So, a few months ago we started a group for young/teenage/single moms in the community at my church. I have been super blessed to be a part of the group, and act as leader/mentor to the young moms that attend.
I have a passion for working with moms, and this has been the perfect opportunity to help moms in a unique way, to share God's love with them, and help them navigate the crazy, dumbfounding, doubting, wonderful, amazing, and blessed journey we call motherhood.
Even though these sweet moms are all very young, some still living at home with their own moms, working their way through high school, jobs, looking at colleges and what that really will mean for them, they have blessed me in ways I couldn't have imagined before. We have a small group so far, but it's slowly growing and I think that it will eventually grow into a wonderful resource and support for many area young moms.
At this month's meeting, we did a little activity on communication.
We paired into groups of two, and one person in each group took a picture I had gotten out of the kids' coloring books. I gave the other person a blank piece of paper and a pen. The person who had the paper and pen could not look at the picture that their partner had.
With our backs to each other, the person with the picture had to tell the person with the blank piece of paper how to draw what was in their picture without using descriptive words, or calling something in the picture what it was. For instance, if they were describing a face, they couldn't use the term "eyes". Instead they would have to be more generic. They might tell the draw-er to draw a large circle. Inside that circle, draw two evenly spaced smallish ovals (or circles, or however they wanted to describe them) about 2/3 from the bottom.
...or something like that....
Then we switched spots with new pictures. The drawers became the describers, and vice versa.
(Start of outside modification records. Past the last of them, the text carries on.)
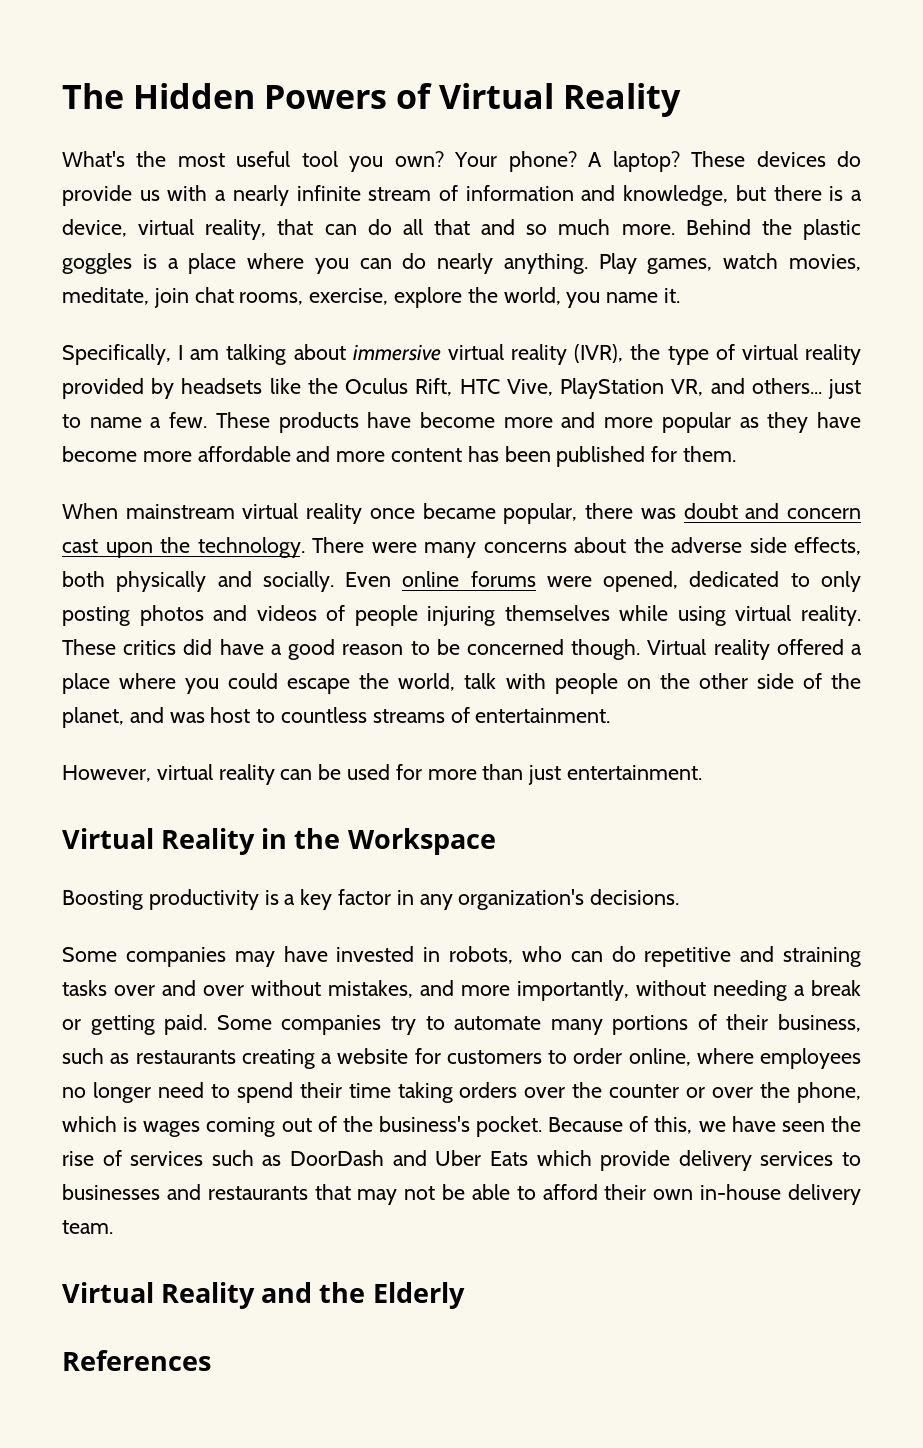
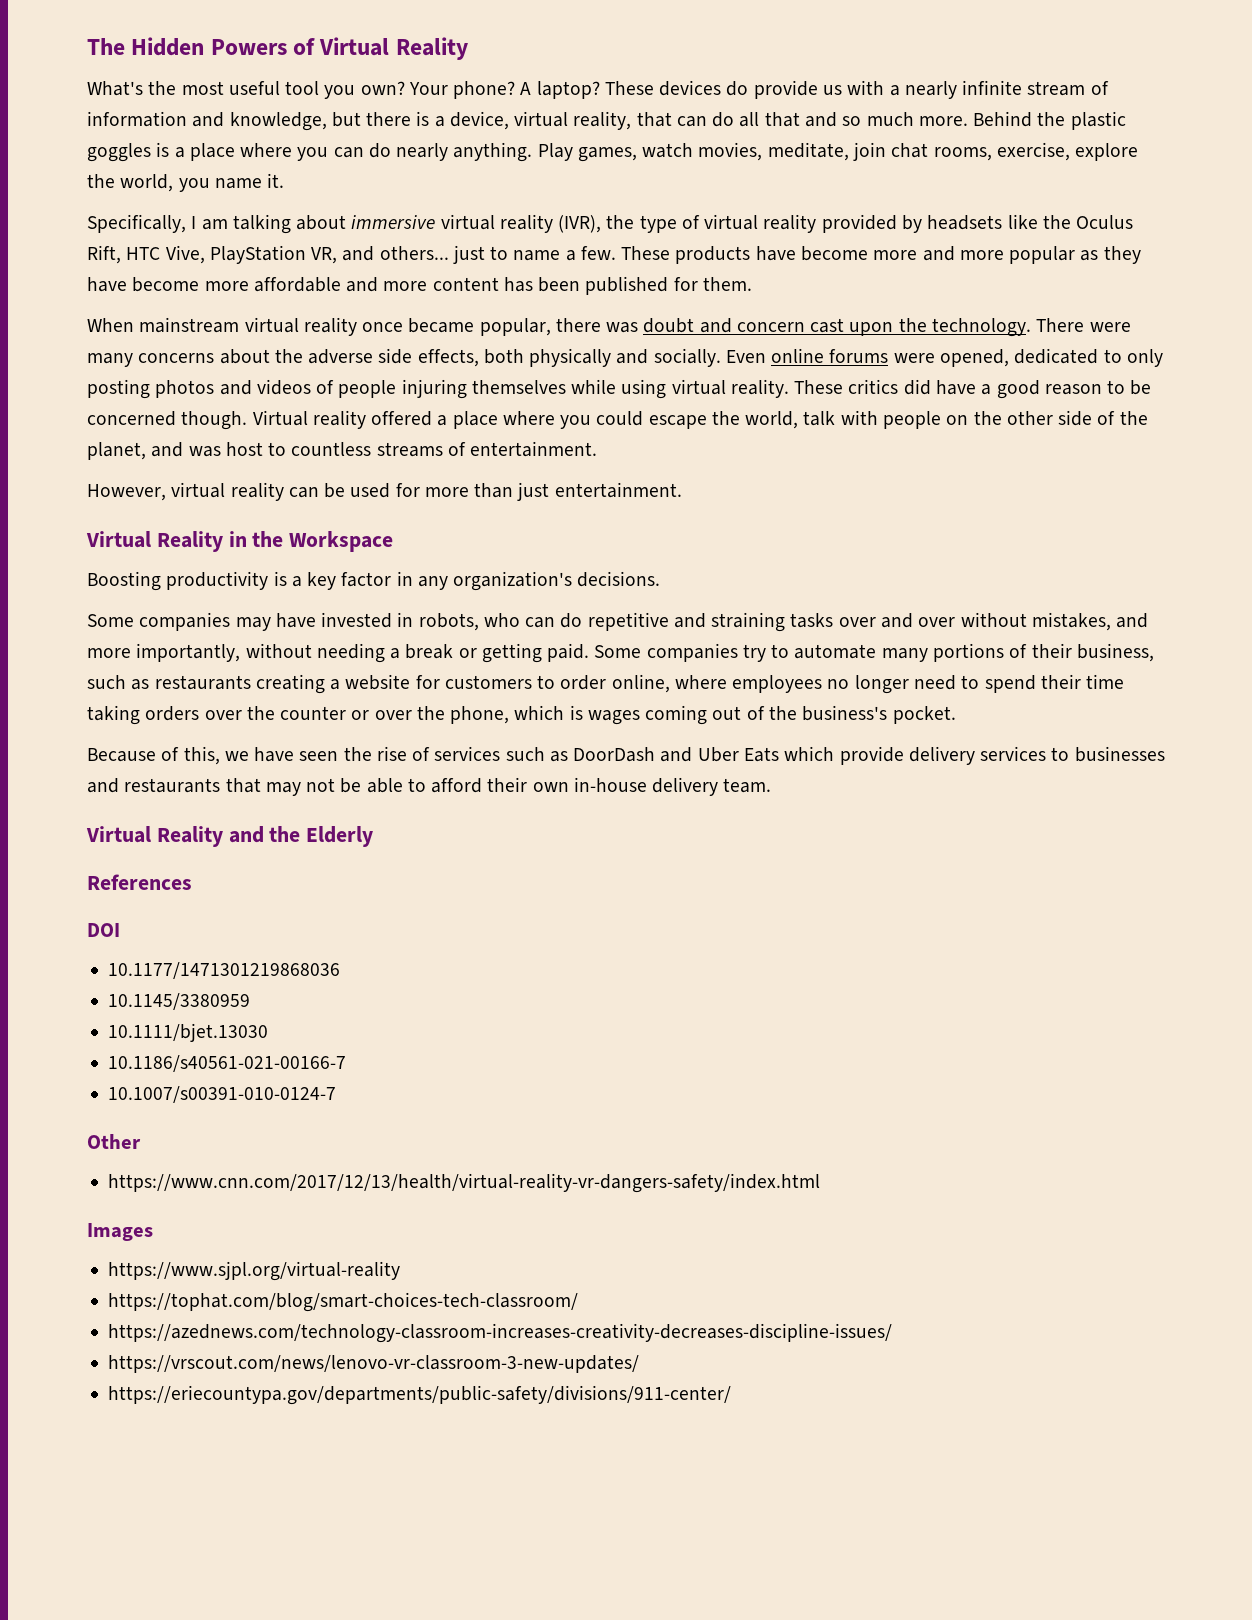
- Some companies try to automate many portions of their business, such as restaurants creating a website for customers to order online, where employees no longer need to spend their time taking orders over the counter or over the phone, which is wages coming out of the business's pocket. Because of this, we have seen the rise of services such as DoorDash and Uber Eats which provide delivery services to businesses and restaurants that may not be able to afford their own in-house delivery team.
+ Some companies try to automate many portions of their business, such as restaurants creating a website for customers to order online, where employees no longer need to spend their time taking orders over the counter or over the phone, which is wages coming out of the business's pocket.
+ Because of this, we have seen the rise of services such as DoorDash and Uber Eats which provide delivery services to businesses and restaurants that may not be able to afford their own in-house delivery team.
+ DOI
+ 10.1177/1471301219868036
+ 10.1145/3380959
+ 10.1111/bjet.13030
+ 10.1186/s40561-021-00166-7
+ 10.1007/s00391-010-0124-7
+ Other
+ https://www.cnn.com/2017/12/13/health/virtual-reality-vr-dangers-safety/index.html
+ Images
+ https://www.sjpl.org/virtual-reality
+ https://tophat.com/blog/smart-choices-tech-classroom/
+ https://azednews.com/technology-classroom-increases-creativity-decreases-discipline-issues/
+ https://vrscout.com/news/lenovo-vr-classroom-3-new-updates/
+ https://eriecountypa.gov/departments/public-safety/divisions/911-center/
It was so interesting being in both positions.
Afterward we talked about how it felt to be the describer. Some words that were used were "frustrating", "annoying", "tedious", etc.
Then we talked about what it was like to be the drawer. "I just wanted to see what she was talking about!" was said by more than one in attendance.
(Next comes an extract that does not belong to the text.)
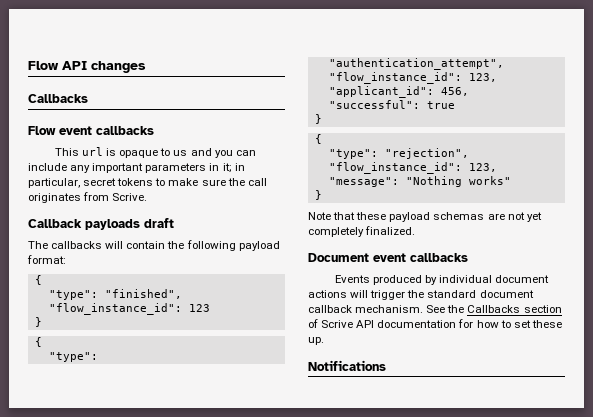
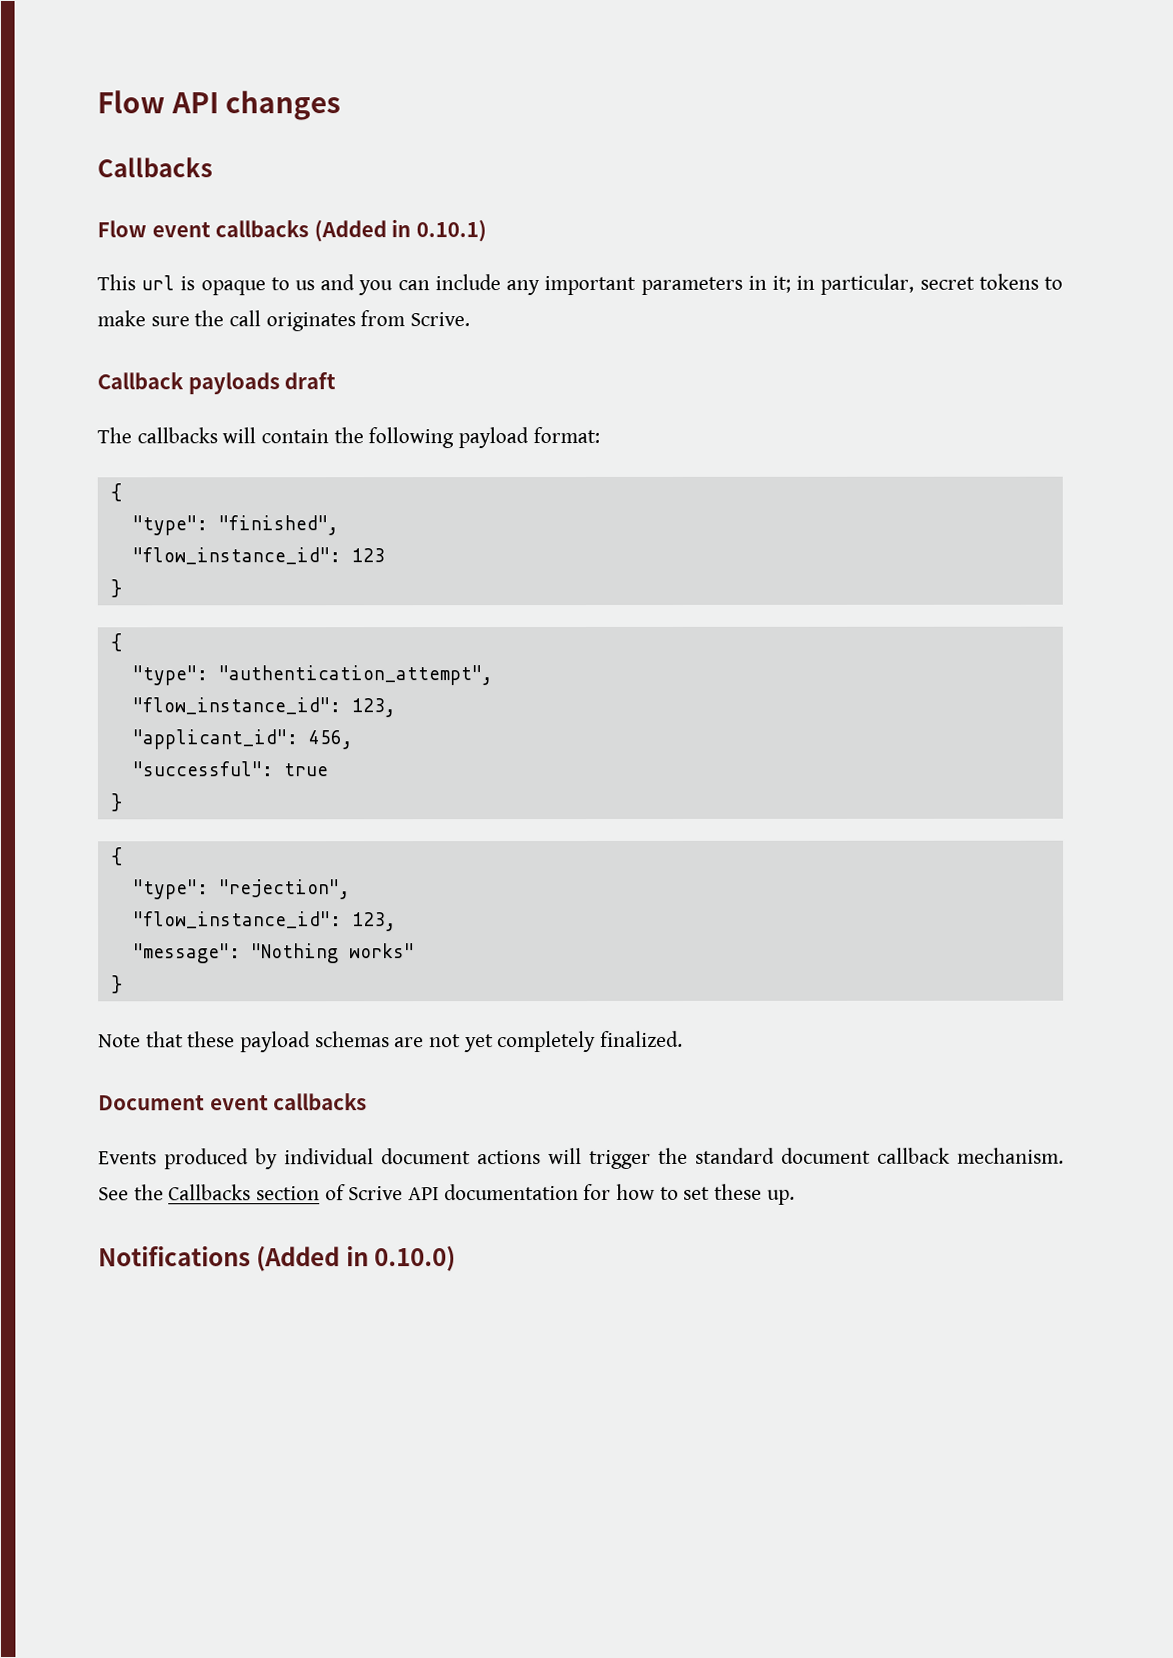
- Flow event callbacks
+ Flow event callbacks (Added in 0.10.1)
- Notifications
+ Notifications (Added in 0.10.0)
|I think the "smiley" face was added after the drawer realized it was a butterfly ;)|
Then we talked about how this can be compared to talking with our kids. I mean, we are on *such* a different level than them! When we are trying to teach them something, show them something, or explain something to them, it can feel very frustrating, annoying, and tedious when they don't get it right away. It can feel like we are banging our head against the wall and nothing is getting through. It can feel like we are simply just spinning our wheels.
But what are they feeling?
They are probably feeling the same things we are and that they "just want to see/know what we are talking about"!
Not only that, but when your kids are trying to communicate with you and you just don't know or see what they are talking about I'm sure it's just as frustrating for them.
So, I would like to encourage you today to slow down and take the time to communicate carefully with your kids. I know all too often I rush through things and expect them to know and retain what I talked about. The reality is, they need more of me. More of my time, more of my patience, more of my compassion, and more of the direction I can give them.
If I take a little more time now, and continue to work on communication with them, maybe we'll get into some good habits that will really help out when they get older and need my open communication and understanding more than ever.
Come to think of it, I should probably start practicing this in every relationship I have - with my hubby, parents, siblings, friends, clients, co-workers, etc. Because really - life is all about communicating with every person you come in contact with. If we take the time to realize that sometimes we need to take more time and communicate in the way whomever we are interacting with relates to, our lives will likely be much more blessed.
Also? Relationships with the people I love are worth the time. Every time.